To wrap up on how this affects UK security. Returning fighters is certainly going to be a problem, as we saw in the Jewish Museum in Brussels in May 2014: Mehdi Nemmouche, a returning ISIS fighter, carrying out an attack there, killing four people. Some of these attacks may not be directed, necessarily, by ISIS but by fighters that have been trained by them and inspired by the group. Charlie has gone through some of the different options we have in terms of dealing with this, and I think prosecution has to be an element. If people have committed crimes it would be an odd precedent to set to say ‘we’re going to put those crimes aside’. I mean we didn’t prosecute anyone coming back from Bosnia or Iraq or Afghanistan or Kashmir and things haven’t turned out great as a result. So I think we need to keep that option open, as well as surveillance, and Channel, and de-radicalisation, and all the other things that can go into the mix to mitigate this threat successfully.

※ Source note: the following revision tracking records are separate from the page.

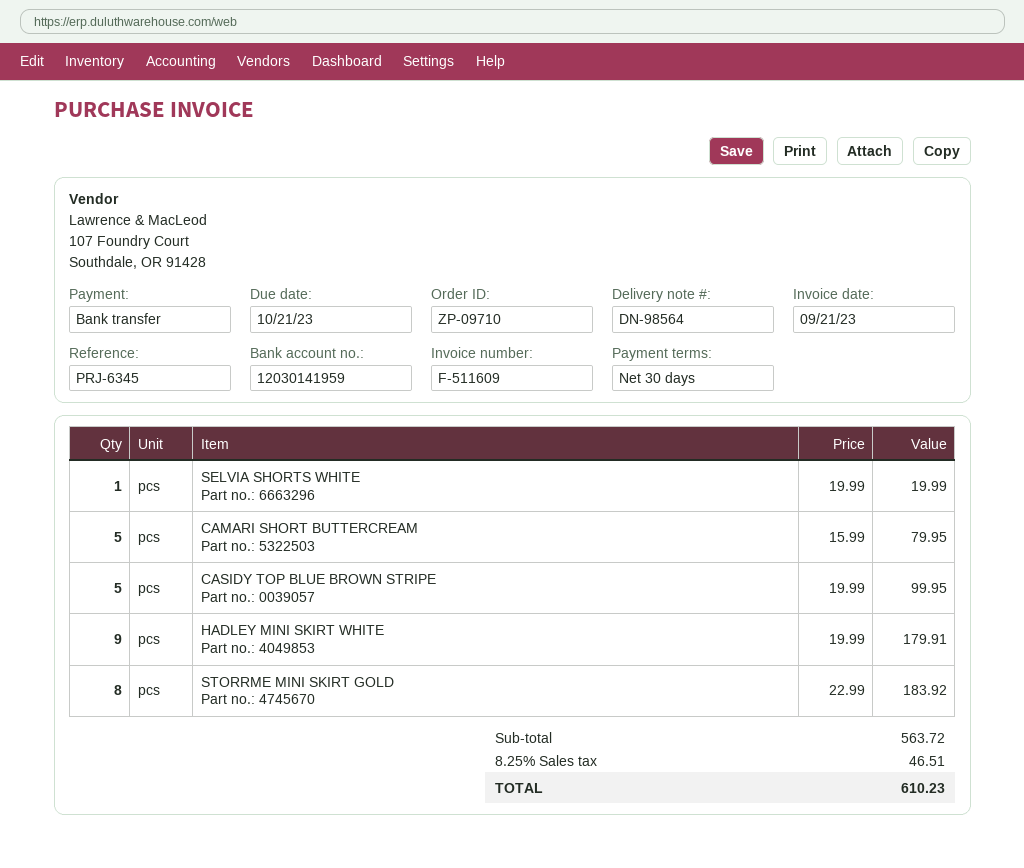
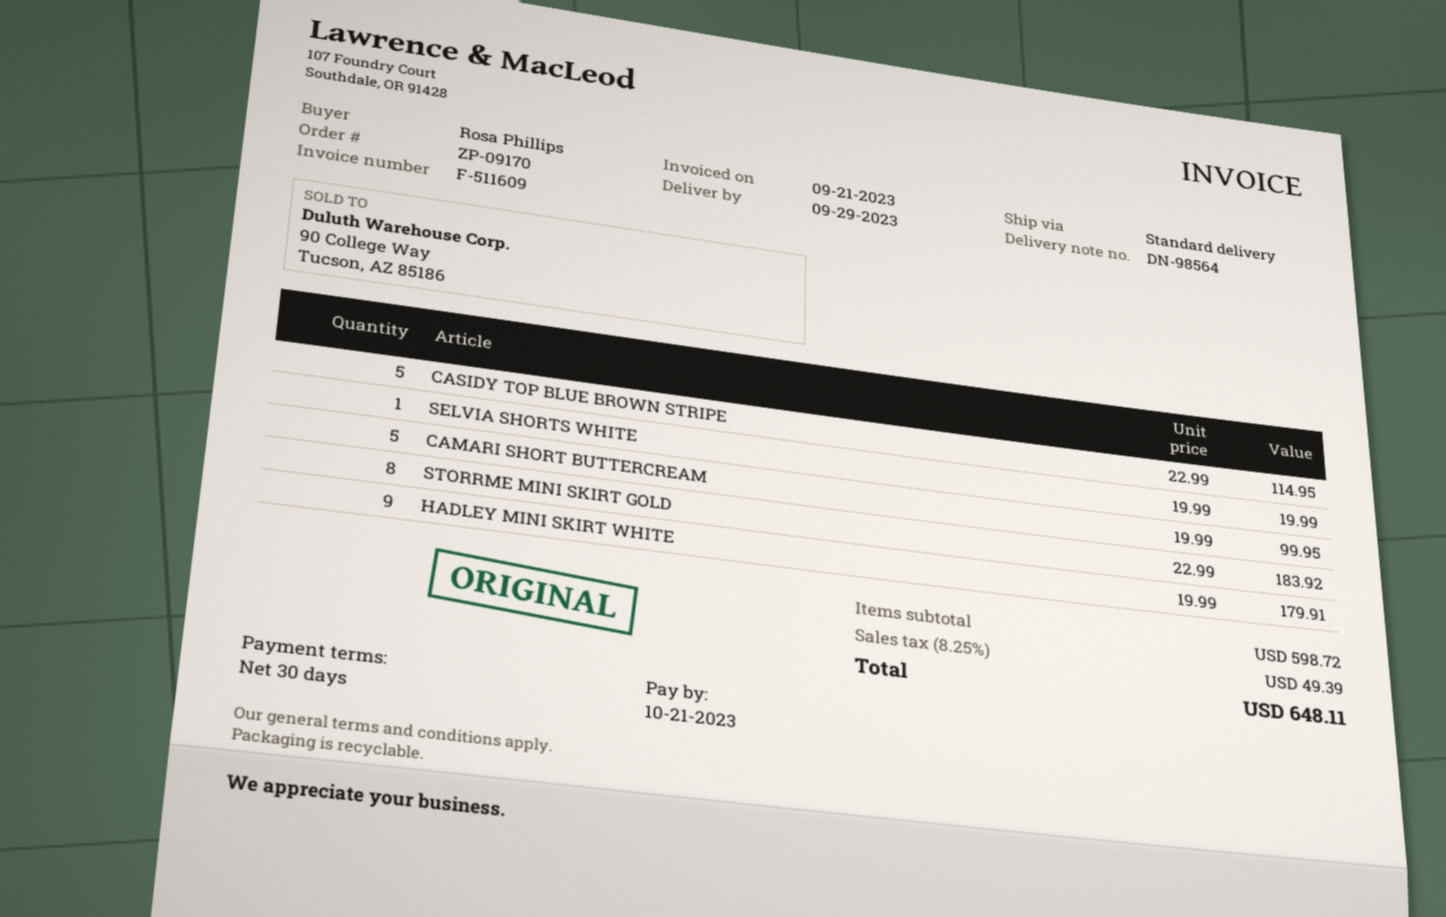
order number: ZP-09710 -> ZP-09170
CAMARI SHORT BUTTERCREAM: 5 x 15.99 = 79.95 -> 5 x 19.99 = 99.95
CASIDY TOP BLUE BROWN STRIPE: 5 x 19.99 = 99.95 -> 5 x 22.99 = 114.95
subtotal: 563.72 -> 598.72
tax: 8.25% = 46.51 -> 8.25% = 49.39
total: 610.23 -> 648.11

So Iraq and Britain obviously face very different challenges as a manifestation of the rise of ISIS but it is underlined by the same basic ideological struggle. It’s an ideological struggle that’s not going anywhere, it’s one that I would warn is going to be generational.
I’ll leave that there, thank you.
John Glen MP
Thank you very much.
I’d like to thank our three speakers for sticking to time. We’ve now got just under half an hour and I think we’ll operate under the Chatham House rules, so you can mention what’s said but not attribute it.